In the gastric mucosa, the basement membrane is separated from the gastric lumen by only a single cell layer, and H. pylori can swim freely in the mucus layer in close contact with the epithelial cells, preferentially at the apical side of intercellular contacts (Hazell et al., 1986; Necchi et al., 2007; Tan et al., 2009). Any damage to the epithelial cell layer will expose extracellular matrix proteins, and disruptions of tight junctions by H. pylori will also allow the bacterial cells access to the basement membrane (Necchi et al., 2007). H. pylori targeting of adherens junctions may be beneficial for colonization and persistence at the host epithelial surface, and it may also cause abnormal receptor activation and stimulation of signaling pathways involved in inflammation, proliferation, migration, and invasion, which will have detrimental consequences and result in disease development (Costa et al., 2013).
Cellular Invasion of H. pylori
Observation In Vivo and In Vitro
Adhesion is an important step in H. pylori internalization, and invasion has been confirmed in a variety of samples (Table 1). Some in vivo studies demonstrate that H. pylori can invade gastric mucosa lesions in different stages. For instance, invasion was observed in patients with gastritis, ulcers, precancerous lesions and gastric cancer, and the bacteria were able to invade epithelial cells of the stomach and duodenum, parietal cells and immune cells, and even the lamina propria (Noach et al., 1994; el-Shoura, 1995; Papadogiannakis et al., 2000; Semino-Mora et al., 2003; Dubois and Borén, 2007; Necchi et al., 2007; Ozbek et al., 2010). Animals, such as mice, are also susceptible to H. pylori invasion (Oh et al., 2005), and in vitro studies have shown that H. pylori can enter cells. Although H. pylori is a common pathogenic bacterium of the human digestive system, invasion is not limited to cell lines that are closely related to gastric epithelial cells, such as AGS, MKN45, and SGC-7901. Indeed, invasion has been confirmed in the Huh7, HEp-2, and HeLa cell lines, among others (Björkholm et al., 2000; Amieva et al., 2002; Kwok et al., 2002; Terebiznik et al., 2006; Zhang et al., 2007; Ito K. et al., 2008).

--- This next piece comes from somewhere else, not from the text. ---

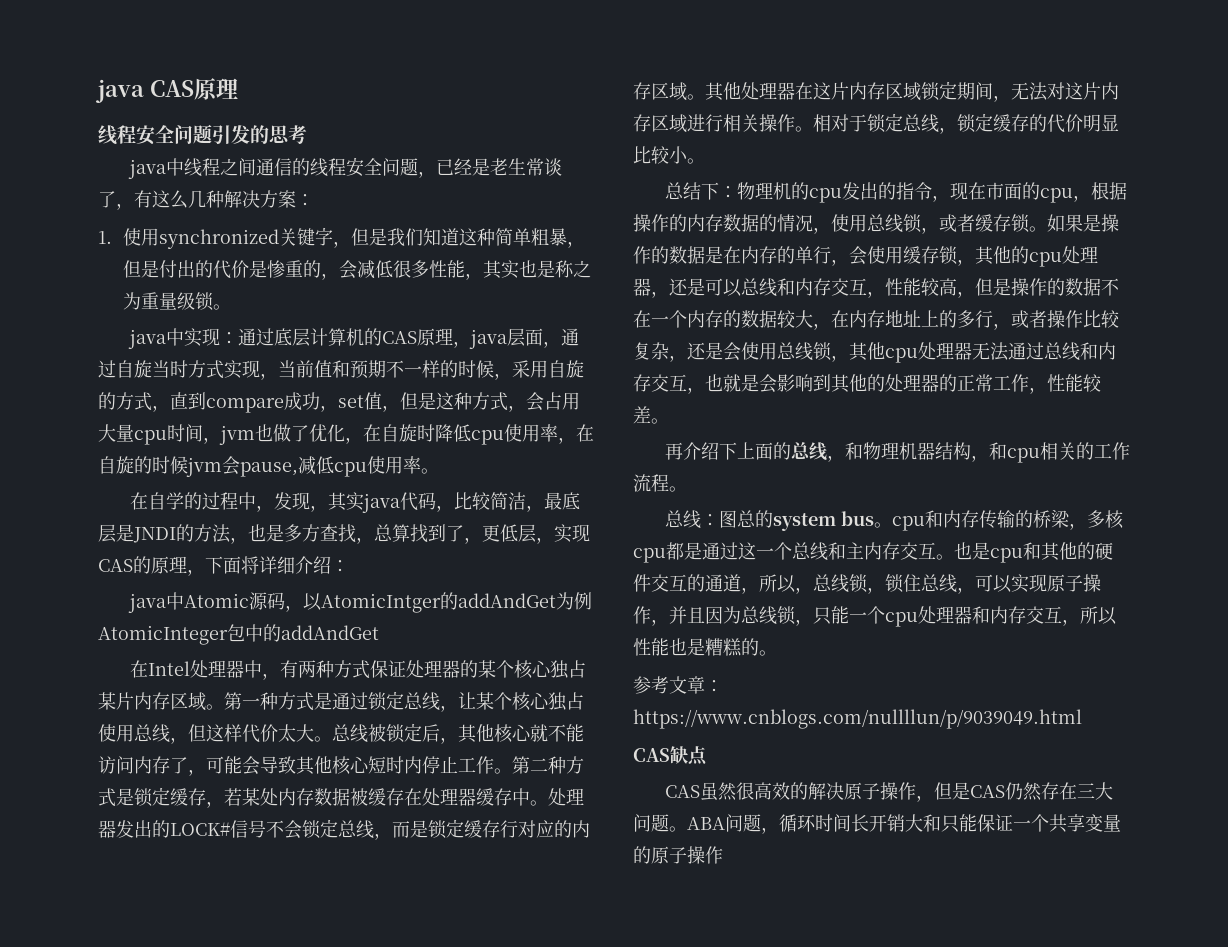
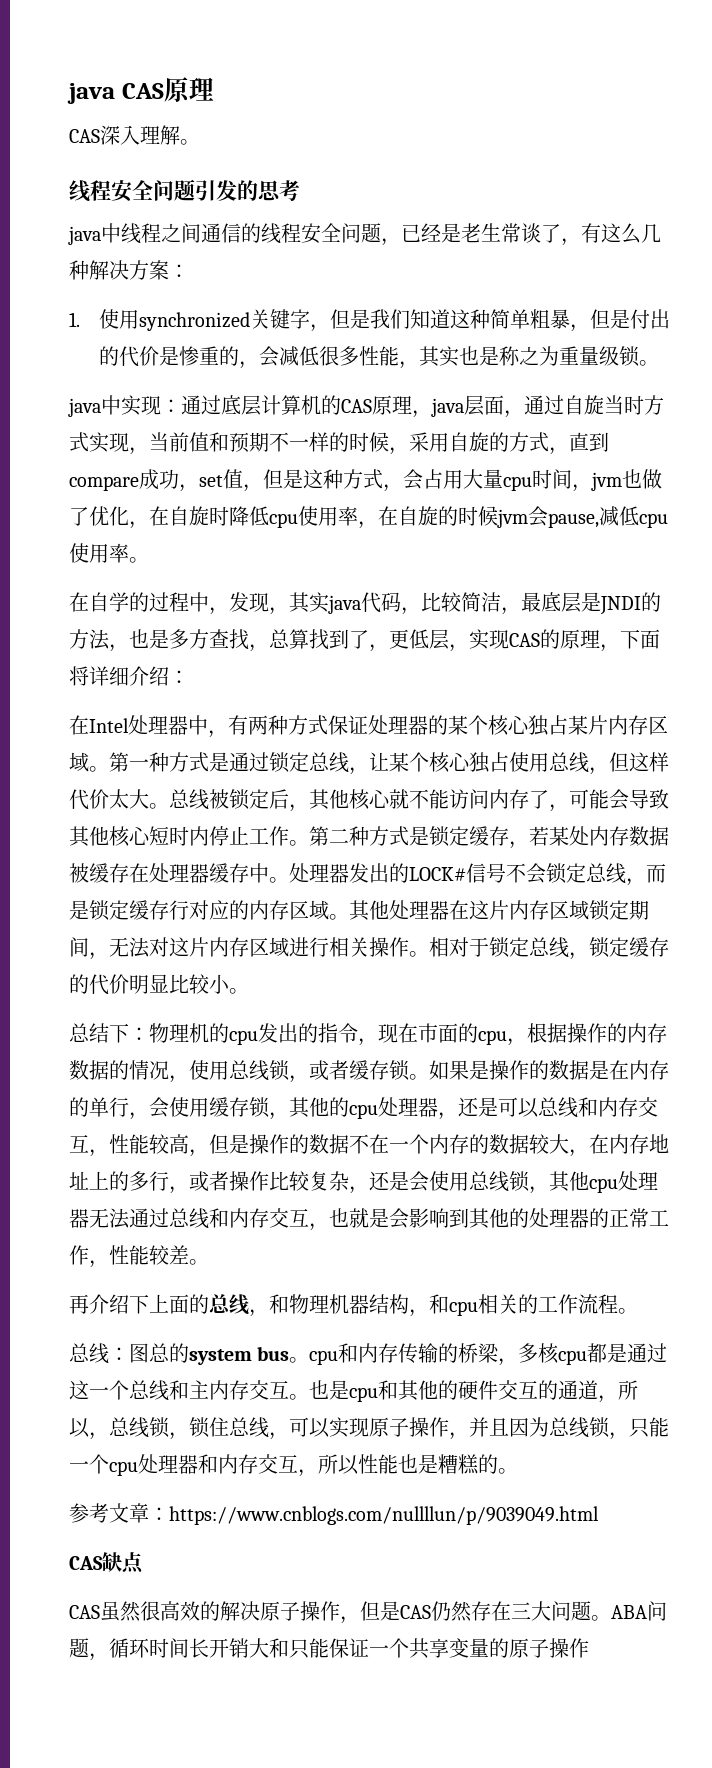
(238, 88) none -> [69,125,200,145] // CAS深入理解。
[127,592,592,613] [98,624,379,645] // java中Atomic源码，以AtomicIntger的addAndGet为例AtomicInteger包中的addAndGet -> (189, 677) none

Invasive ability also varies with the host cell type and H. pylori strain, with a rate of approximately 0.01–0.1% of inoculated bacteria (Rautelin et al., 1995; Burridge and Chrzanowska-Wodnicka, 1996; Amieva et al., 2002; Dubois and Borén, 2007; Ito K. et al., 2008; Chu et al., 2010). Zhang et al. (2007) indicated that the strain 88-3887 can invade cells better than strains SS1 and X47, and each strain had the highest invasive ability in SCG-7901 cells. As H. pylori typically does not possess the ability to enter cells freely, most of the bacterial cells are internalized into the cytoplasm via endocytosis (Ozbek et al., 2010). A study from Stanford University (Amieva et al., 2002) showed that due to the innate immune response, cells can form phagocytic vesicles that wrap around H. pylori after cellular entry, even though the vesicles were immature. The encapsulated H. pylori cells were not swallowed or digested; instead, the vesicle acted as a protective barrier, allowing the microbes to evade the immune response.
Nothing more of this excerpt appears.